Skip to content

dictlearn

dictlearn

Dictionary learning dataset.

A synthetic dataset for studying whether models can learn compositions of random lookup-table functions. Each sample is a space-separated integer sequence designed for use with TrivialTokenizer.

Sequence format::

f1 f2 ... fn <START> v1 <SEP> fn(fn-1(...f1(v1)...))

where: - f1 ... fn are randomly chosen function tokens (1-indexed into a table of N_FUNCTIONS random permutation-style lookup tables). - v1 is a randomly chosen value token. - The final token is the result of composing the functions left-to-right on v1. - <START> and <SEP> are delimiter tokens.

The model must internalize each function's mapping to predict the output.

Constants (hardcoded for reproducibility):

  • N_FUNCTIONS = 32 — number of distinct functions.
  • FIXED_SEED = 7 — seed for deterministic generation.
  • TRAIN_SEQUENCES = 100000 — number of training sequences.
  • VAL_SEQUENCES = 500 — number of validation sequences.

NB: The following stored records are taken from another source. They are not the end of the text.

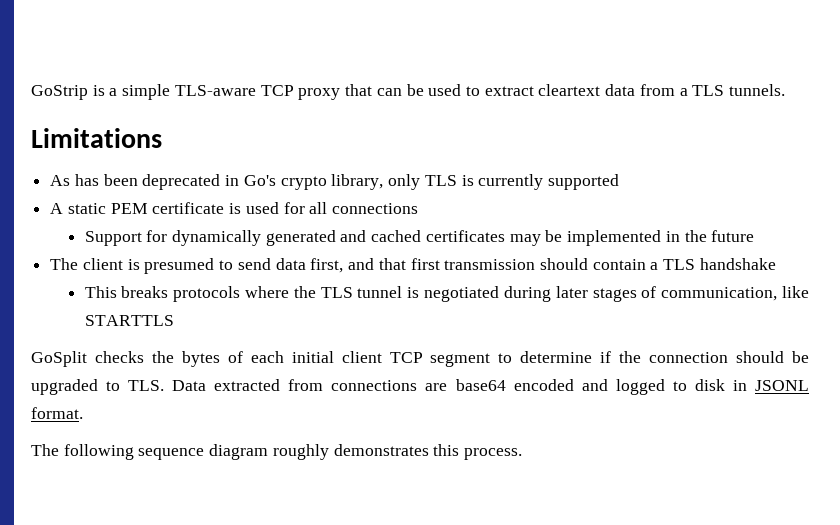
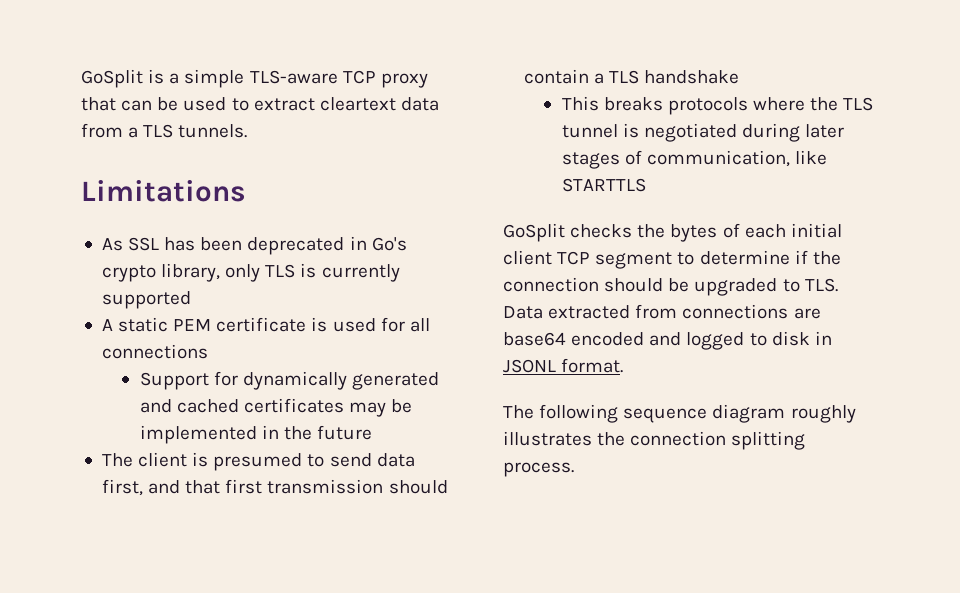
- GoStrip is a simple TLS-aware TCP proxy that can be used to extract cleartext data from a TLS tunnels.
+ GoSplit is a simple TLS-aware TCP proxy that can be used to extract cleartext data from a TLS tunnels.
- As has been deprecated in Go's crypto library, only TLS is currently supported
+ As SSL has been deprecated in Go's crypto library, only TLS is currently supported
- The following sequence diagram roughly demonstrates this process.
+ The following sequence diagram roughly illustrates the connection splitting process.

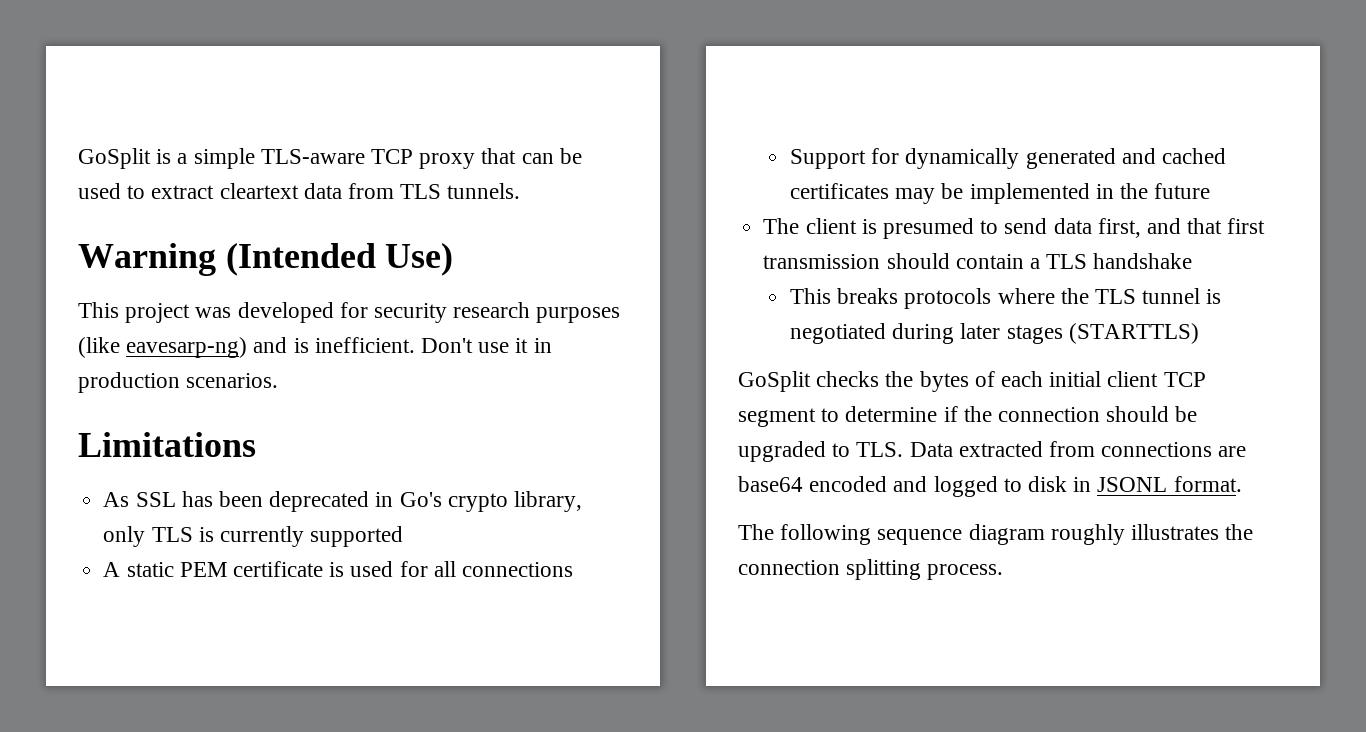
- GoSplit is a simple TLS-aware TCP proxy that can be used to extract cleartext data from a TLS tunnels.
+ GoSplit is a simple TLS-aware TCP proxy that can be used to extract cleartext data from TLS tunnels.
+ Warning (Intended Use)
+ This project was developed for security research purposes (like eavesarp-ng) and is inefficient. Don't use it in production scenarios.
- This breaks protocols where the TLS tunnel is negotiated during later stages of communication, like STARTTLS
+ This breaks protocols where the TLS tunnel is negotiated during later stages (STARTTLS)

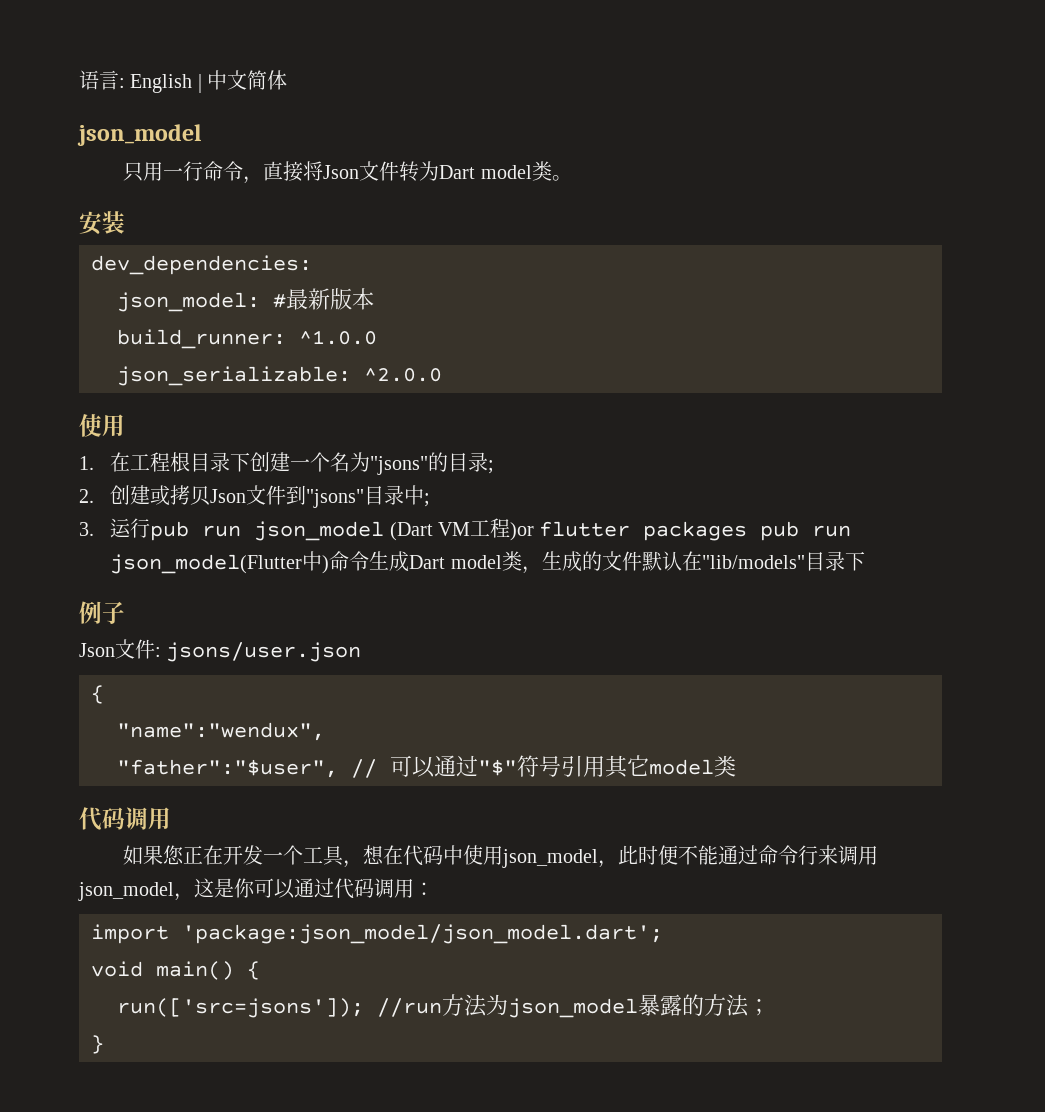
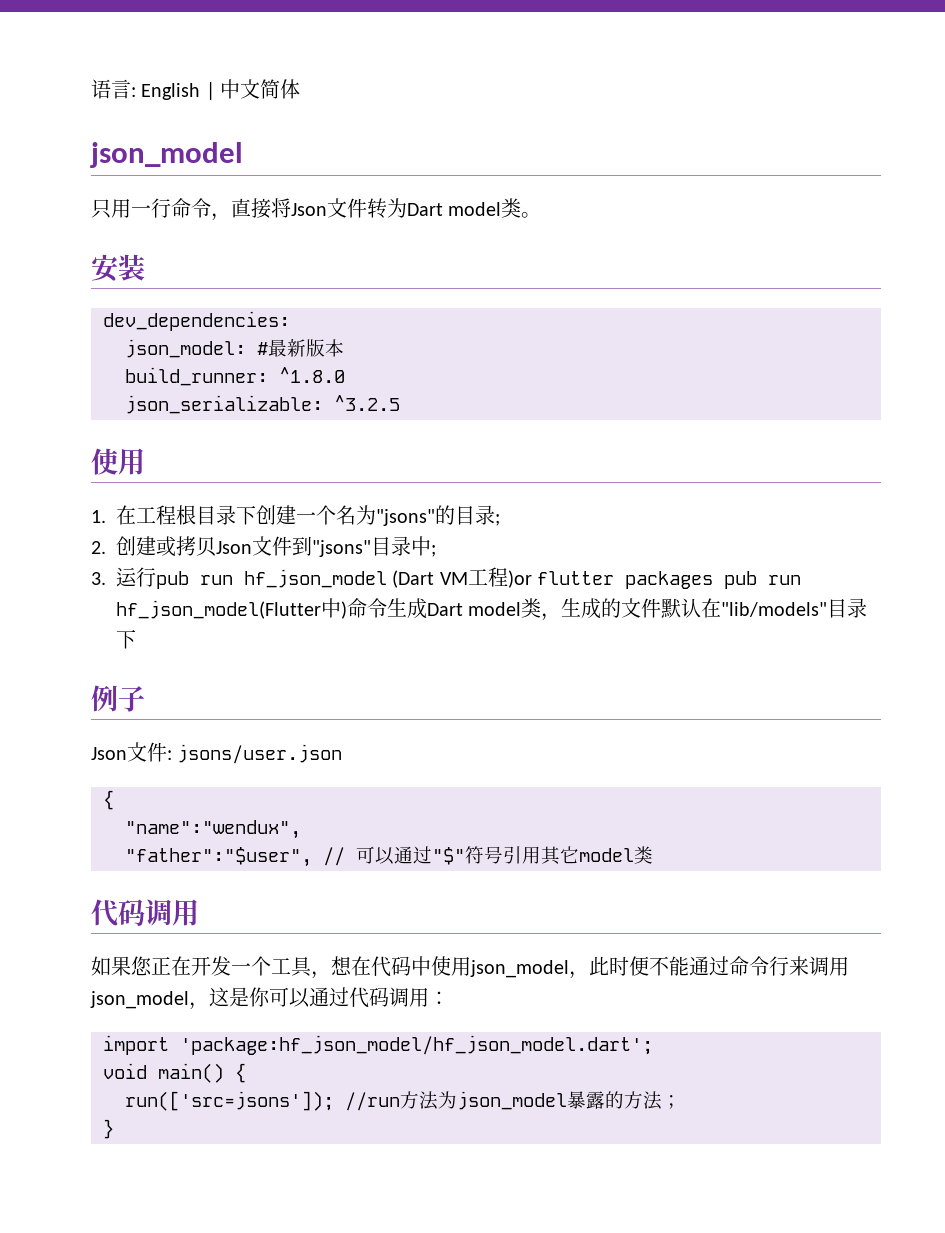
- build_runner: ^1.0.0
+ build_runner: ^1.8.0
- json_serializable: ^2.0.0
+ json_serializable: ^3.2.5
- 3.运行pub run json_model (Dart VM工程)or flutter packages pub run json_model(Flutter中)命令生成Dart model类，生成的文件默认在"lib/models"目录下
+ 3.运行pub run hf_json_model (Dart VM工程)or flutter packages pub run hf_json_model(Flutter中)命令生成Dart model类，生成的文件默认在"lib/models"目录下
- import 'package:json_model/json_model.dart';
+ import 'package:hf_json_model/hf_json_model.dart';

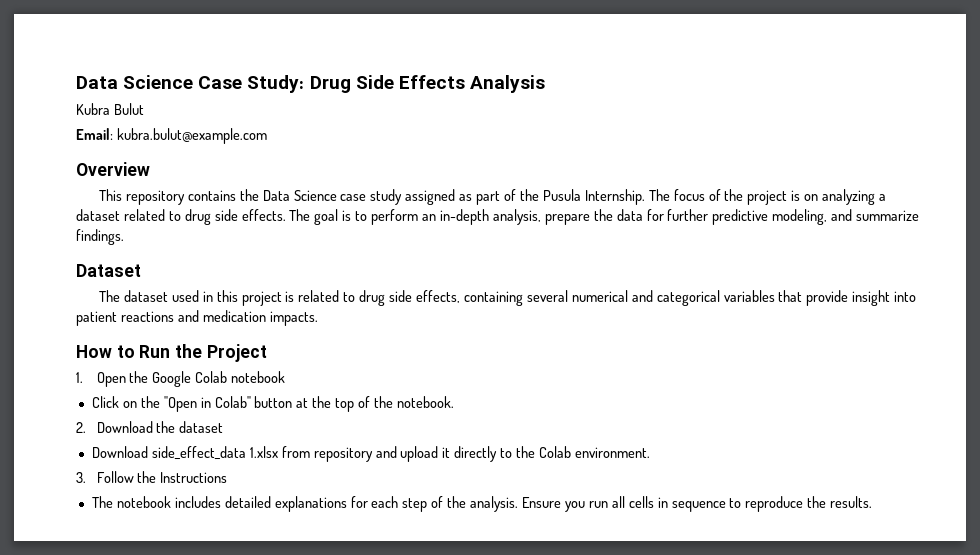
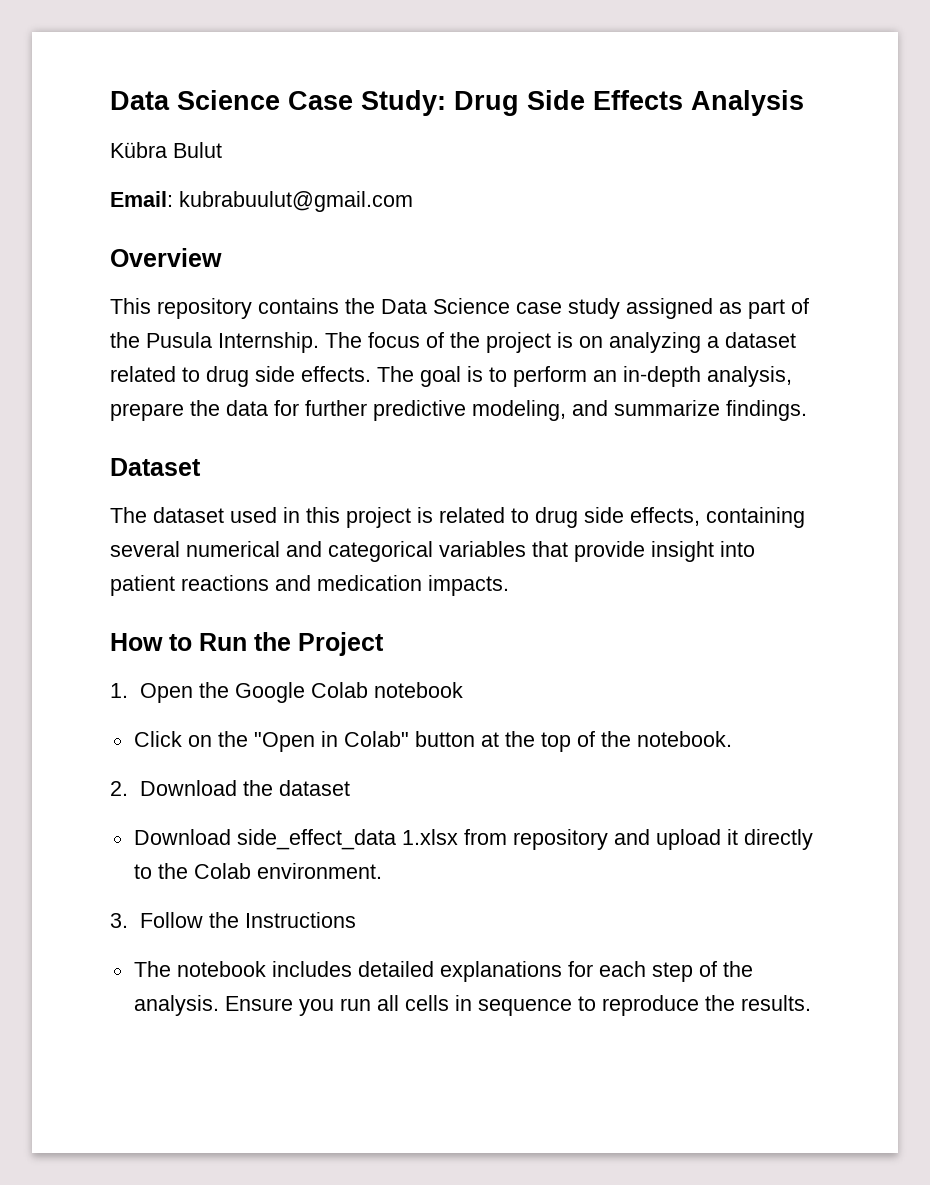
- Kubra Bulut
+ Kübra Bulut
- Email: kubra.bulut@example.com
+ Email: kubrabuulut@gmail.com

Token layout (for a given n_values)::

Tokens 1..32                    → function tokens
Tokens 33..32+n_values          → value tokens
Token  33+n_values              → START delimiter
Token  34+n_values              → SEP delimiter
Token  0                        → EOT (end-of-text)
VOCAB_SIZE = 35 + n_values

Registered variants (seq_length x n_values):

  • dictlearn_16 — length 16, 64 values (default)
  • dictlearn_16_v{N} — length 16, N values
  • dictlearn_512 — length 512, 64 values (default)
  • dictlearn_512_v{N} — length 512, N values

where N ∈ {32, 64, 128, 256, 512, 1024}.

vocab_size(n_values: int) -> int

Return the vocab size for a given n_values.